ASSIGNMENT
Nothing other than an exact copy of the records should be returned.

DATA FOR REVIEW

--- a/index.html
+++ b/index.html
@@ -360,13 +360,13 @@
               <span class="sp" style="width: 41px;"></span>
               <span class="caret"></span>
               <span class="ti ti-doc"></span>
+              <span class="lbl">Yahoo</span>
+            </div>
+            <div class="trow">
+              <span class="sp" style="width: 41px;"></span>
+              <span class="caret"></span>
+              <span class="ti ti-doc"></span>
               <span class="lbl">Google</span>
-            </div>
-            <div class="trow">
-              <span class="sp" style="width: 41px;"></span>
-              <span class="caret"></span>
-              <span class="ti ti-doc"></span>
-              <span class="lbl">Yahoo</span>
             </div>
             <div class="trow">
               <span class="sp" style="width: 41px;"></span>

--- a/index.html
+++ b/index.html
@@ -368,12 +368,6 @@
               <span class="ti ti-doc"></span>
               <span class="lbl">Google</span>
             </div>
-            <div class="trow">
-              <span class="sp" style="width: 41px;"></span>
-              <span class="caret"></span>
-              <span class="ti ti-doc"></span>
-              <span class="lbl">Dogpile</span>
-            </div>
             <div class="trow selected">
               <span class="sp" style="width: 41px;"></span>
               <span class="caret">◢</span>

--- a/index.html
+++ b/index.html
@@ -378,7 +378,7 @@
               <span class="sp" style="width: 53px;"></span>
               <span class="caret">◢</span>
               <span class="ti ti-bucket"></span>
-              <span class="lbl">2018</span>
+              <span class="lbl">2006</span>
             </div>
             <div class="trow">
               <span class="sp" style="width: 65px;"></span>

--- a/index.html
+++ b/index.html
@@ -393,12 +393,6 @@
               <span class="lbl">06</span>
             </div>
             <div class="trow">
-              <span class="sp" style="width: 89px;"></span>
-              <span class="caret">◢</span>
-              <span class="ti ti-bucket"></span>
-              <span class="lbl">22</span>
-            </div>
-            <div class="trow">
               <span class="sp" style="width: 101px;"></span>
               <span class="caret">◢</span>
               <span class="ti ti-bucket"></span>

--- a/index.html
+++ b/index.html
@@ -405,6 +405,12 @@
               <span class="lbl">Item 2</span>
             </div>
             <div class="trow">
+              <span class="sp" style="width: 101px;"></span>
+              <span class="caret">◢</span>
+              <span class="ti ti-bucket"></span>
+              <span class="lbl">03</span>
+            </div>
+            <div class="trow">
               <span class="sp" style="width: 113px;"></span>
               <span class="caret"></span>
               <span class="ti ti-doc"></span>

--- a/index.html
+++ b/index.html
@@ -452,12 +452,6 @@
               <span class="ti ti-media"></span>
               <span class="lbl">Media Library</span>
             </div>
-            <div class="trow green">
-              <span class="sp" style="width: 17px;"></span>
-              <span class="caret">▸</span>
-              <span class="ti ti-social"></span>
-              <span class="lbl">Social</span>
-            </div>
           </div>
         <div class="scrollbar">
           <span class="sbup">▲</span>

RESPONSE BOX
--- a/index.html
+++ b/index.html
@@ -360,13 +360,13 @@
               <span class="sp" style="width: 41px;"></span>
               <span class="caret"></span>
               <span class="ti ti-doc"></span>
+              <span class="lbl">Yahoo</span>
+            </div>
+            <div class="trow">
+              <span class="sp" style="width: 41px;"></span>
+              <span class="caret"></span>
+              <span class="ti ti-doc"></span>
               <span class="lbl">Google</span>
-            </div>
-            <div class="trow">
-              <span class="sp" style="width: 41px;"></span>
-              <span class="caret"></span>
-              <span class="ti ti-doc"></span>
-              <span class="lbl">Yahoo</span>
             </div>
             <div class="trow">
               <span class="sp" style="width: 41px;"></span>

--- a/index.html
+++ b/index.html
@@ -368,12 +368,6 @@
               <span class="ti ti-doc"></span>
               <span class="lbl">Google</span>
             </div>
-            <div class="trow">
-              <span class="sp" style="width: 41px;"></span>
-              <span class="caret"></span>
-              <span class="ti ti-doc"></span>
-              <span class="lbl">Dogpile</span>
-            </div>
             <div class="trow selected">
               <span class="sp" style="width: 41px;"></span>
               <span class="caret">◢</span>

--- a/index.html
+++ b/index.html
@@ -378,7 +378,7 @@
               <span class="sp" style="width: 53px;"></span>
               <span class="caret">◢</span>
               <span class="ti ti-bucket"></span>
-              <span class="lbl">2018</span>
+              <span class="lbl">2006</span>
             </div>
             <div class="trow">
               <span class="sp" style="width: 65px;"></span>

--- a/index.html
+++ b/index.html
@@ -393,12 +393,6 @@
               <span class="lbl">06</span>
             </div>
             <div class="trow">
-              <span class="sp" style="width: 89px;"></span>
-              <span class="caret">◢</span>
-              <span class="ti ti-bucket"></span>
-              <span class="lbl">22</span>
-            </div>
-            <div class="trow">
               <span class="sp" style="width: 101px;"></span>
               <span class="caret">◢</span>
               <span class="ti ti-bucket"></span>

--- a/index.html
+++ b/index.html
@@ -405,6 +405,12 @@
               <span class="lbl">Item 2</span>
             </div>
             <div class="trow">
+              <span class="sp" style="width: 101px;"></span>
+              <span class="caret">◢</span>
+              <span class="ti ti-bucket"></span>
+              <span class="lbl">03</span>
+            </div>
+            <div class="trow">
               <span class="sp" style="width: 113px;"></span>
               <span class="caret"></span>
               <span class="ti ti-doc"></span>

--- a/index.html
+++ b/index.html
@@ -452,12 +452,6 @@
               <span class="ti ti-media"></span>
               <span class="lbl">Media Library</span>
             </div>
-            <div class="trow green">
-              <span class="sp" style="width: 17px;"></span>
-              <span class="caret">▸</span>
-              <span class="ti ti-social"></span>
-              <span class="lbl">Social</span>
-            </div>
           </div>
         <div class="scrollbar">
           <span class="sbup">▲</span>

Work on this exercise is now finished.